What you have to do: The whole listing that follows, pictures excepted, should be printed again exactly as given.

*** Opening of Task inputs ***

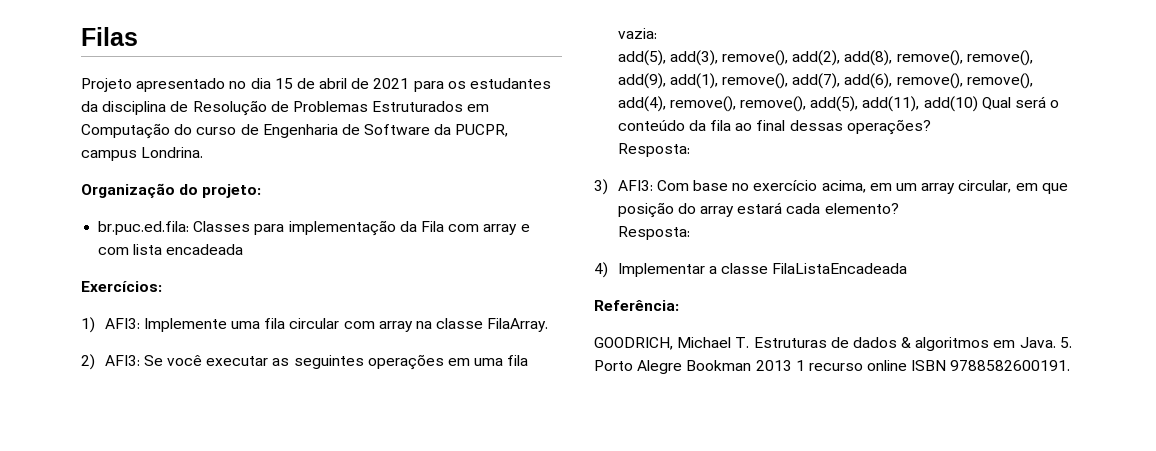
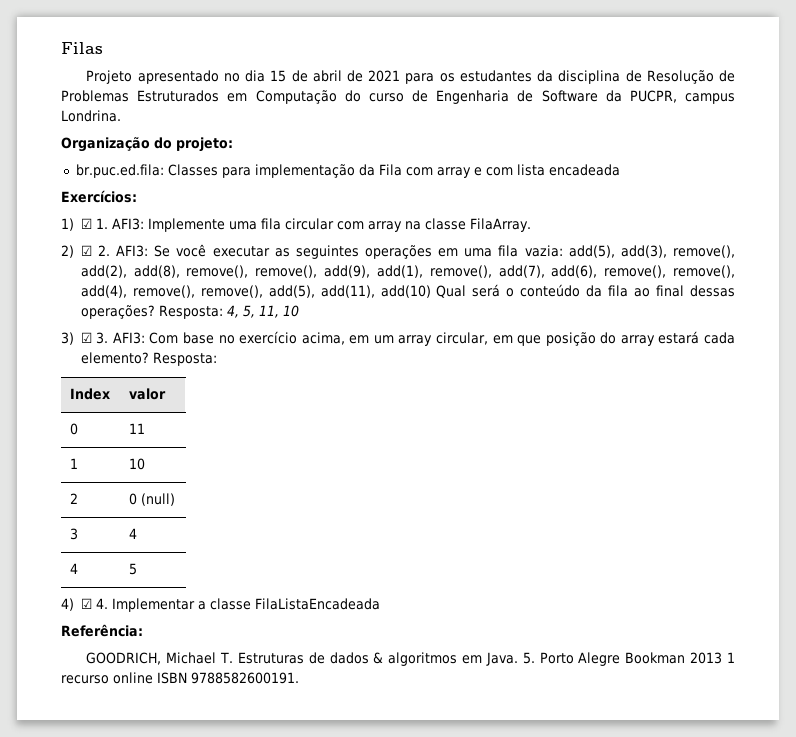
- 1) AFI3: Implemente uma fila circular com array na classe FilaArray.
+ 1) ☑ 1. AFI3: Implemente uma fila circular com array na classe FilaArray.
- 2) AFI3: Se você executar as seguintes operações em uma fila vazia:
- add(5), add(3), remove(), add(2), add(8), remove(), remove(), add(9), add(1), remove(), add(7), add(6), remove(), remove(), add(4), remove(), remove(), add(5), add(11), add(10) Qual será o conteúdo da fila ao final dessas operações?
- Resposta:
+ 2) ☑ 2. AFI3: Se você executar as seguintes operações em uma fila vazia: add(5), add(3), remove(), add(2), add(8), remove(), remove(), add(9), add(1), remove(), add(7), add(6), remove(), remove(), add(4), remove(), remove(), add(5), add(11), add(10) Qual será o conteúdo da fila ao final dessas operações? Resposta: 4, 5, 11, 10
- 3) AFI3: Com base no exercício acima, em um array circular, em que posição do array estará cada elemento?
- Resposta:
+ 3) ☑ 3. AFI3: Com base no exercício acima, em um array circular, em que posição do array estará cada elemento? Resposta:
+ Index | valor
+ 0 | 11
+ 1 | 10
+ 2 | 0 (null)
+ 3 | 4
+ 4 | 5
- 4) Implementar a classe FilaListaEncadeada
+ 4) ☑ 4. Implementar a classe FilaListaEncadeada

*** Close of Task inputs ***

Result of this exercise:
- 1) AFI3: Implemente uma fila circular com array na classe FilaArray.
+ 1) ☑ 1. AFI3: Implemente uma fila circular com array na classe FilaArray.
- 2) AFI3: Se você executar as seguintes operações em uma fila vazia:
- add(5), add(3), remove(), add(2), add(8), remove(), remove(), add(9), add(1), remove(), add(7), add(6), remove(), remove(), add(4), remove(), remove(), add(5), add(11), add(10) Qual será o conteúdo da fila ao final dessas operações?
- Resposta:
+ 2) ☑ 2. AFI3: Se você executar as seguintes operações em uma fila vazia: add(5), add(3), remove(), add(2), add(8), remove(), remove(), add(9), add(1), remove(), add(7), add(6), remove(), remove(), add(4), remove(), remove(), add(5), add(11), add(10) Qual será o conteúdo da fila ao final dessas operações? Resposta: 4, 5, 11, 10
- 3) AFI3: Com base no exercício acima, em um array circular, em que posição do array estará cada elemento?
- Resposta:
+ 3) ☑ 3. AFI3: Com base no exercício acima, em um array circular, em que posição do array estará cada elemento? Resposta:
+ Index | valor
+ 0 | 11
+ 1 | 10
+ 2 | 0 (null)
+ 3 | 4
+ 4 | 5
- 4) Implementar a classe FilaListaEncadeada
+ 4) ☑ 4. Implementar a classe FilaListaEncadeada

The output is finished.